[Items from a data source]

++++

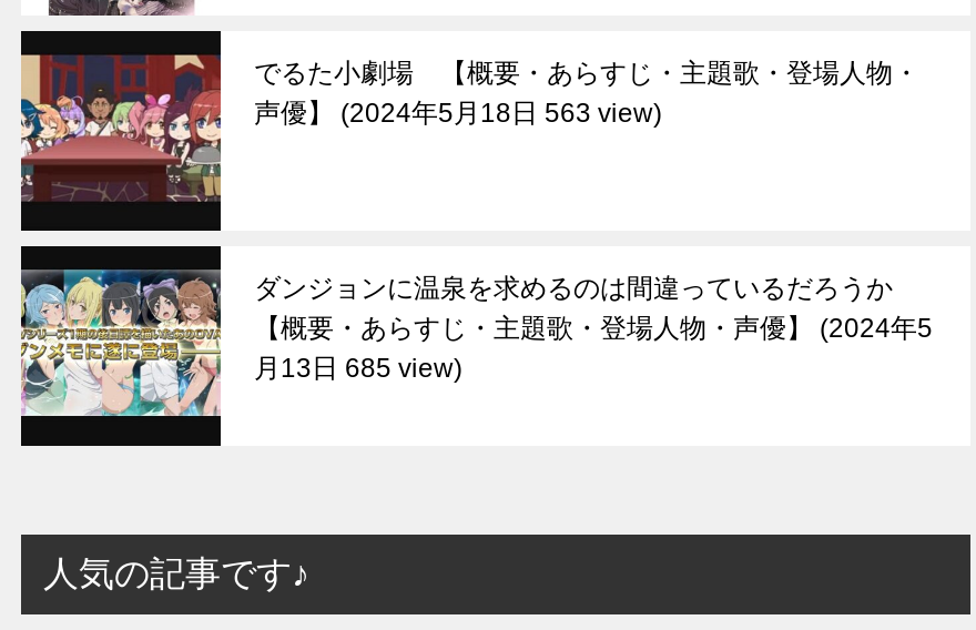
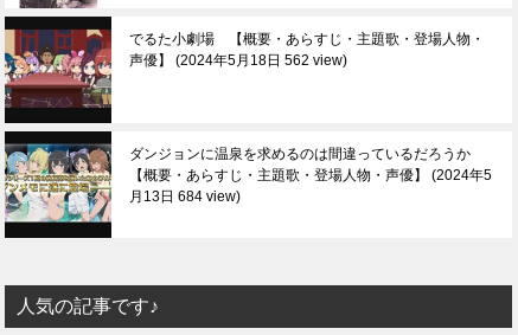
[254,99,653,130] 声優】 2024年5月18日 563 view -> [129,53,343,69] 声優】 2024年5月18日 562 view
[254,354,454,385] 月13日 685 view -> [129,189,236,205] 月13日 684 view

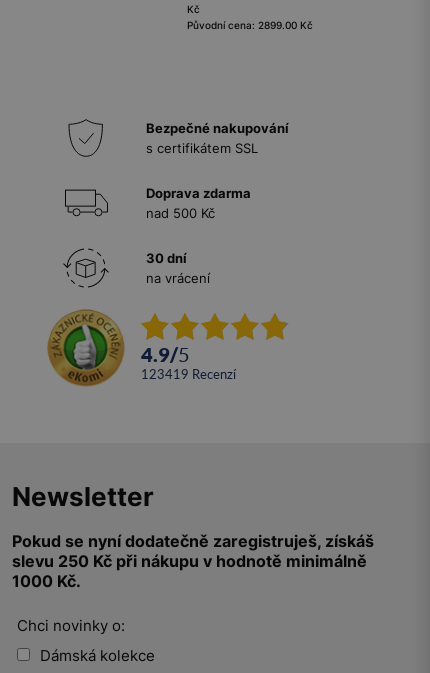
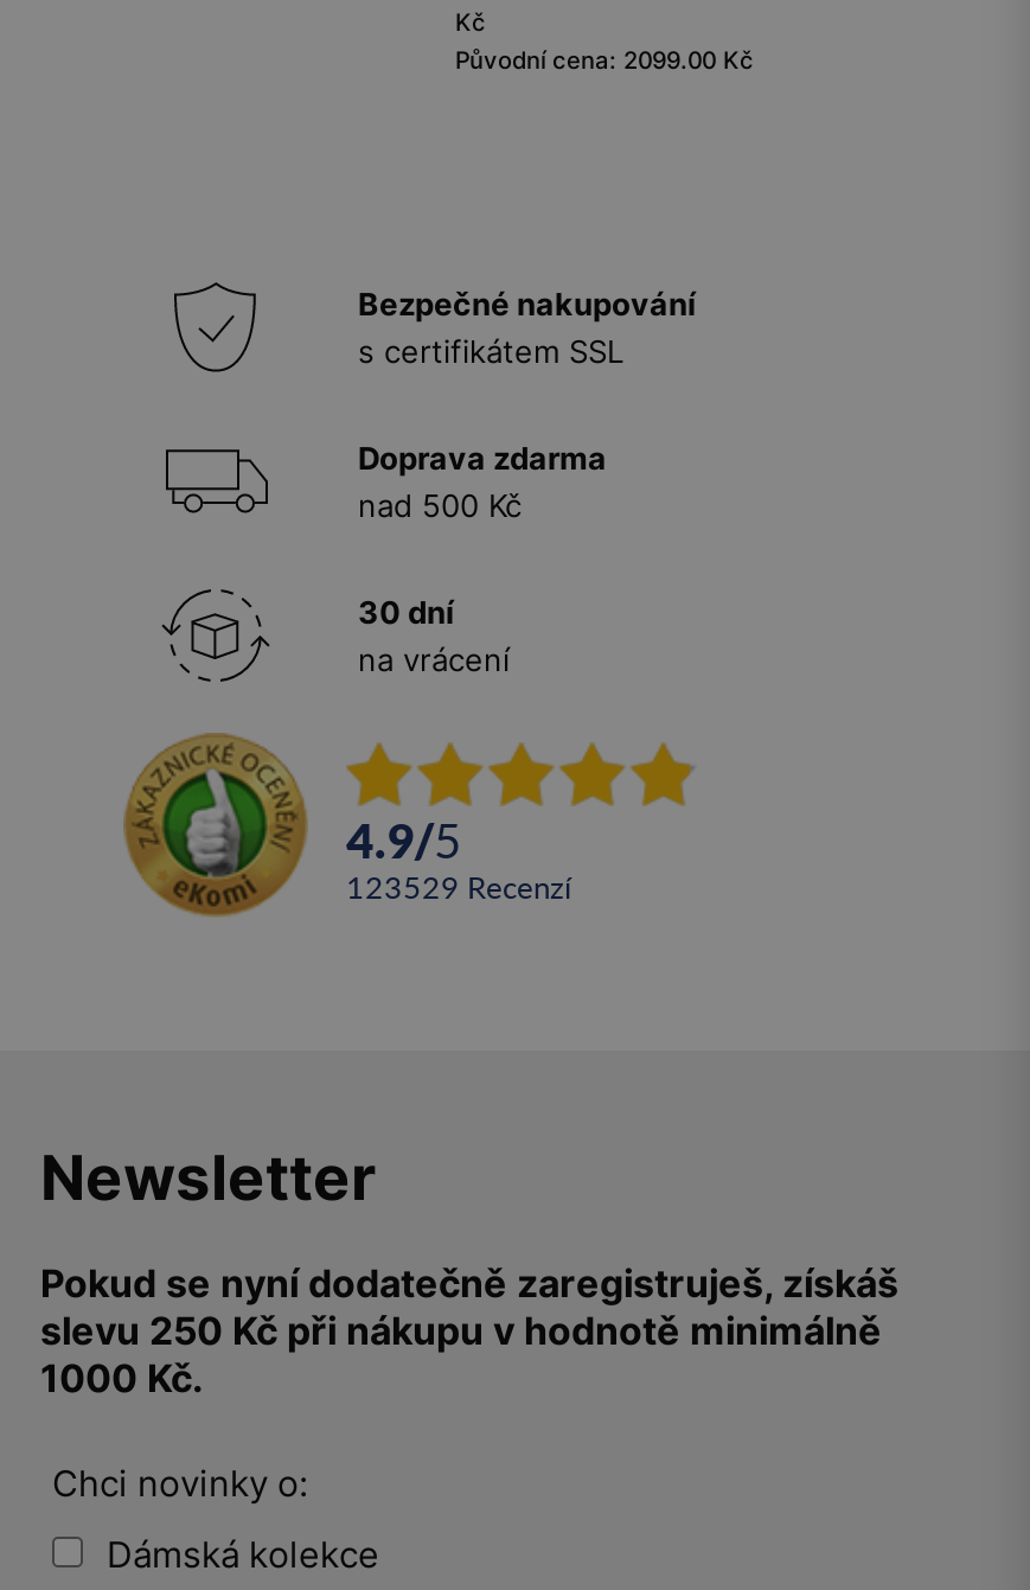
[187,19,313,31] Původní cena: 2899.00 Kč -> [455,44,754,73] Původní cena: 2099.00 Kč
[141,366,236,382] 123419 recenzí -> [346,867,571,905] 123529 recenzí

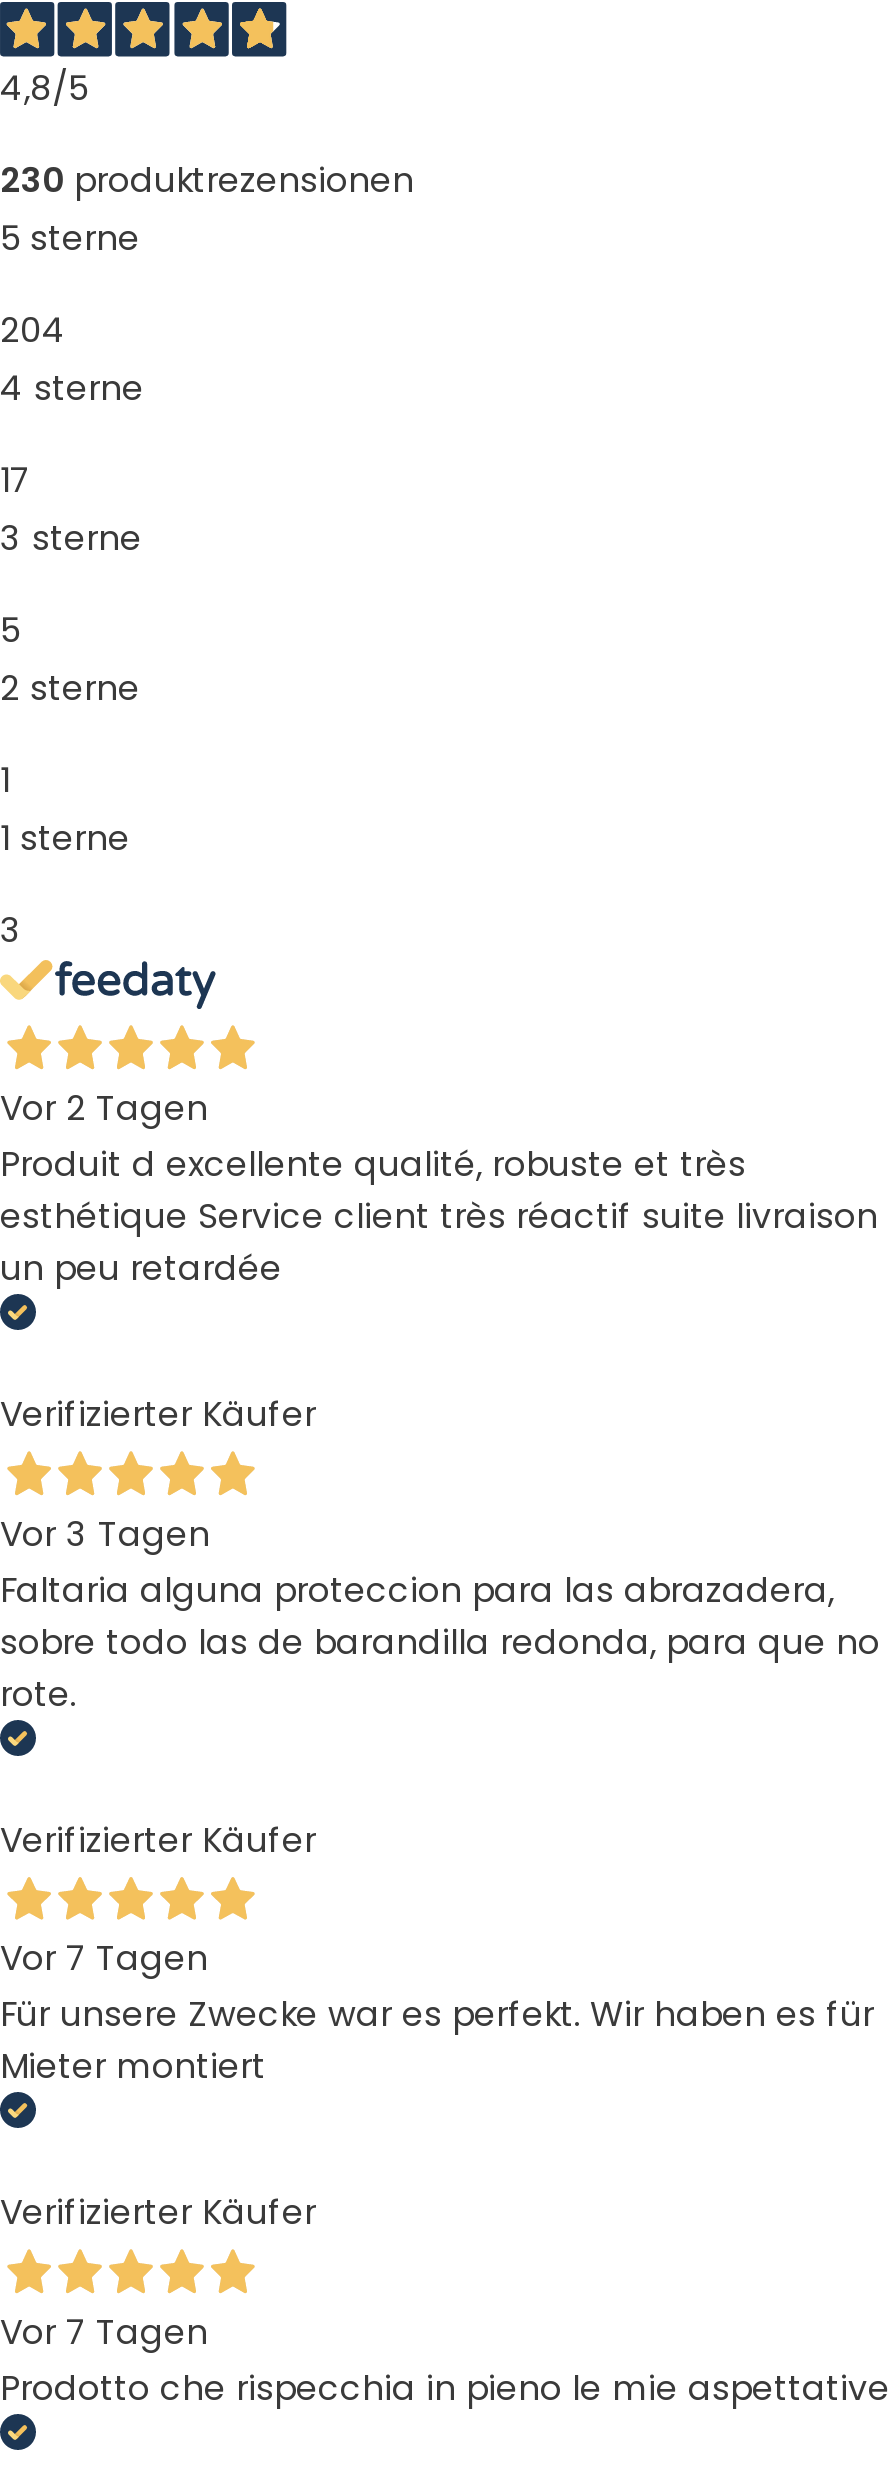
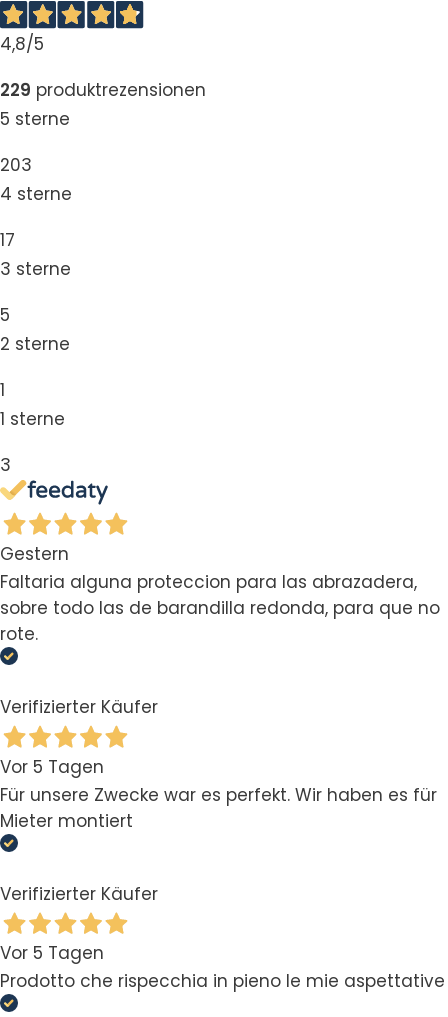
[0,155,414,203] 230 produktrezensionen -> [0,78,206,102] 229 produktrezensionen
[0,305,66,353] 204 -> [0,153,32,177] 203
[0,1083,878,1557] Vor 2 Tagen | Produit d excellente qualité, robuste et très | esthétique Service client très réactif suite livraison | un peu retardée | Verifizierter Käufer | Vor 3 Tagen -> [0,542,69,566] Gestern
[0,1935,208,1983] Vor 7 Tagen -> [0,754,104,778] Vor 5 Tagen
[0,2309,208,2357] Vor 7 Tagen -> [0,941,104,965] Vor 5 Tagen

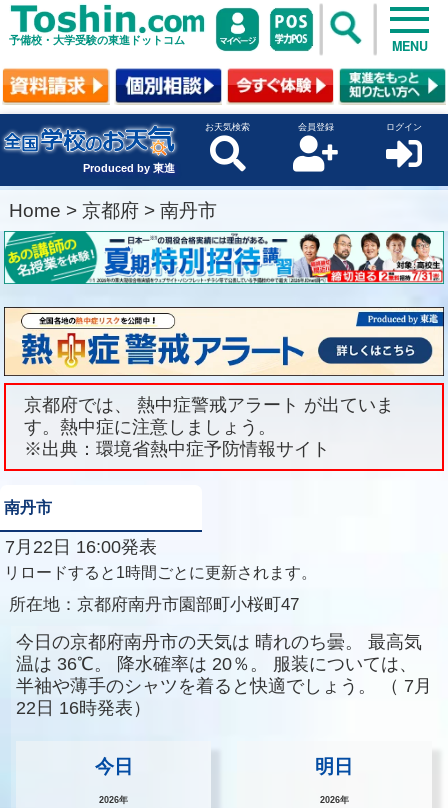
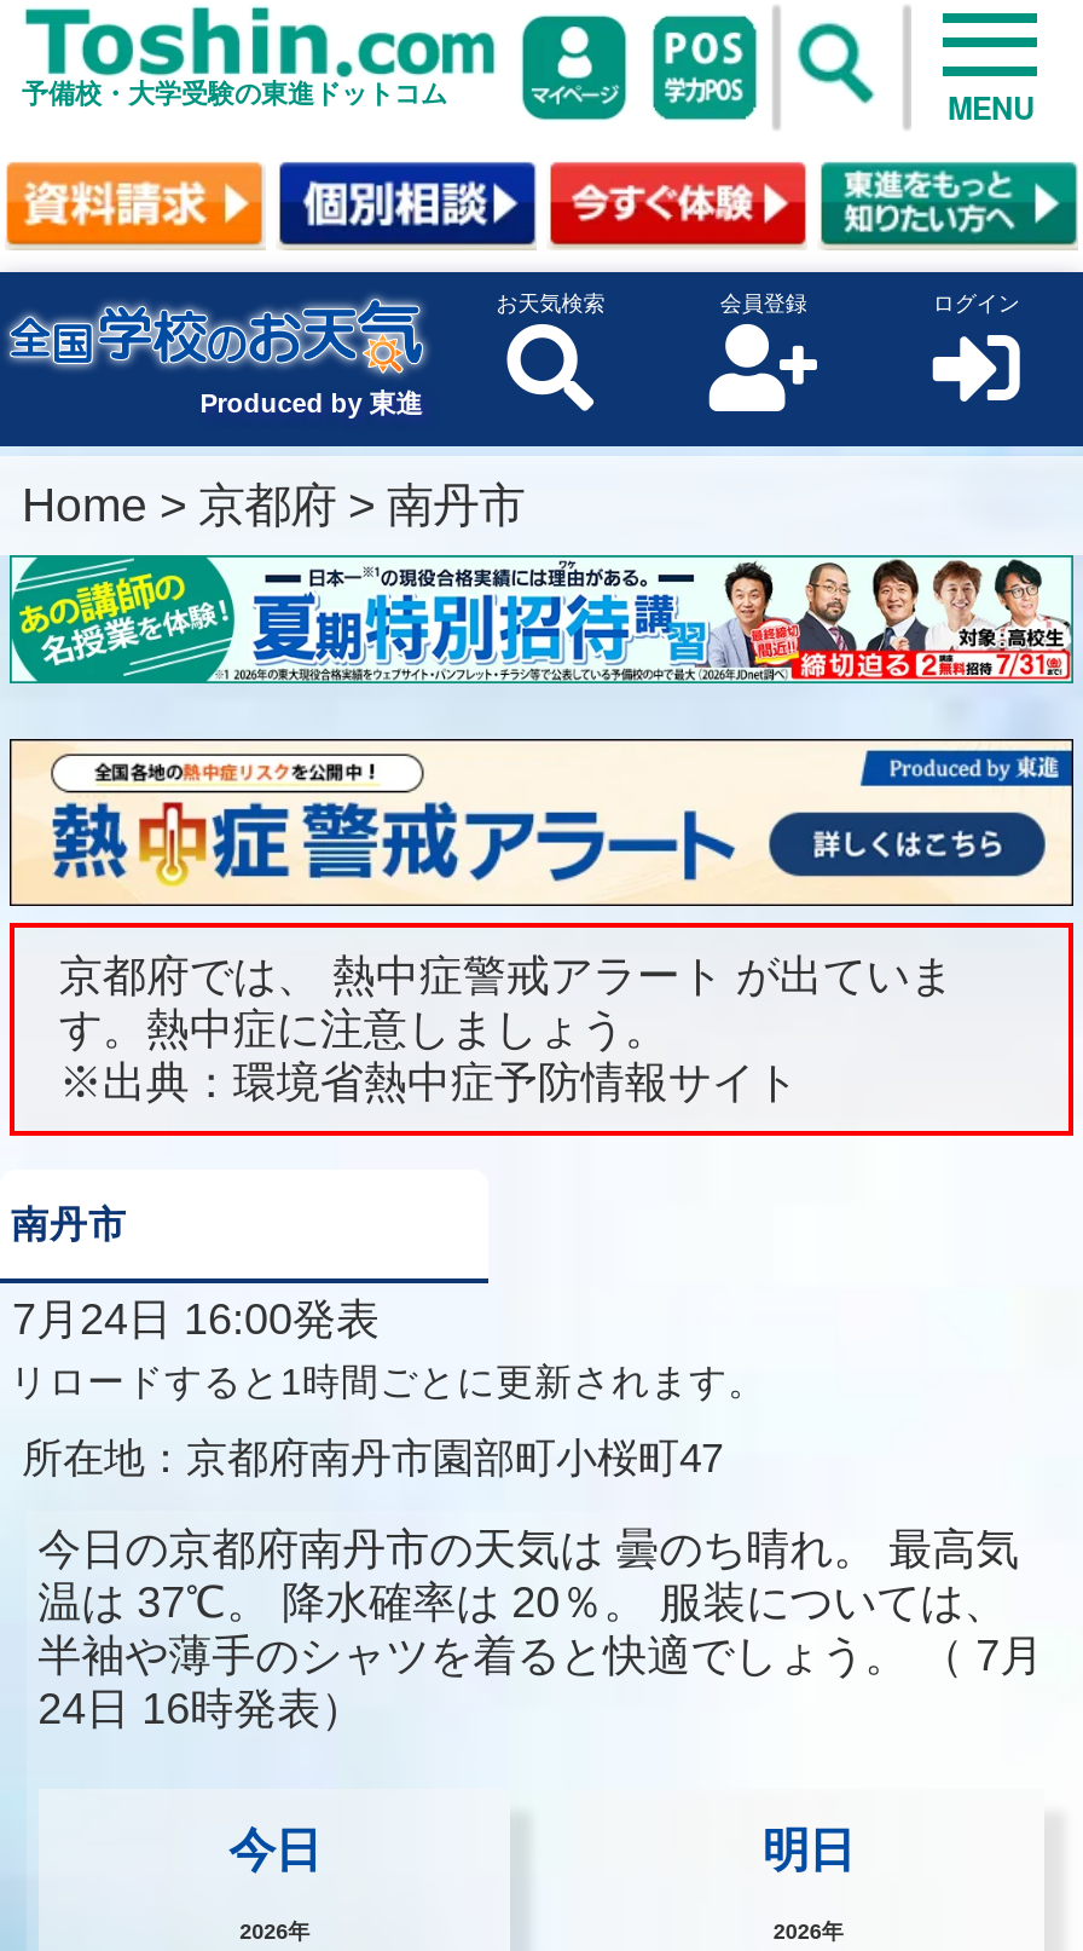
[0,537,157,557] 7月22日 16:00発表 -> [0,1296,380,1344] 7月24日 16:00発表
[16,632,422,652] 今日の京都府南丹市の天気は 晴れのち曇。 最高気 -> [38,1525,1019,1573] 今日の京都府南丹市の天気は 曇のち晴れ。 最高気
[16,654,417,674] 温は 36℃。 降水確率は 20％。 服装については、 -> [38,1578,1007,1626] 温は 37℃。 降水確率は 20％。 服装については、
[16,698,151,718] 22日 16時発表） -> [38,1684,364,1733] 24日 16時発表）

++++

WORK TASK: Copy every entry word for word, but omit the pictures.

OUTPUT:
[254,99,653,130] 声優】 2024年5月18日 563 view -> [129,53,343,69] 声優】 2024年5月18日 562 view
[254,354,454,385] 月13日 685 view -> [129,189,236,205] 月13日 684 view

[187,19,313,31] Původní cena: 2899.00 Kč -> [455,44,754,73] Původní cena: 2099.00 Kč
[141,366,236,382] 123419 recenzí -> [346,867,571,905] 123529 recenzí

[0,155,414,203] 230 produktrezensionen -> [0,78,206,102] 229 produktrezensionen
[0,305,66,353] 204 -> [0,153,32,177] 203
[0,1083,878,1557] Vor 2 Tagen | Produit d excellente qualité, robuste et très | esthétique Service client très réactif suite livraison | un peu retardée | Verifizierter Käufer | Vor 3 Tagen -> [0,542,69,566] Gestern
[0,1935,208,1983] Vor 7 Tagen -> [0,754,104,778] Vor 5 Tagen
[0,2309,208,2357] Vor 7 Tagen -> [0,941,104,965] Vor 5 Tagen

[0,537,157,557] 7月22日 16:00発表 -> [0,1296,380,1344] 7月24日 16:00発表
[16,632,422,652] 今日の京都府南丹市の天気は 晴れのち曇。 最高気 -> [38,1525,1019,1573] 今日の京都府南丹市の天気は 曇のち晴れ。 最高気
[16,654,417,674] 温は 36℃。 降水確率は 20％。 服装については、 -> [38,1578,1007,1626] 温は 37℃。 降水確率は 20％。 服装については、
[16,698,151,718] 22日 16時発表） -> [38,1684,364,1733] 24日 16時発表）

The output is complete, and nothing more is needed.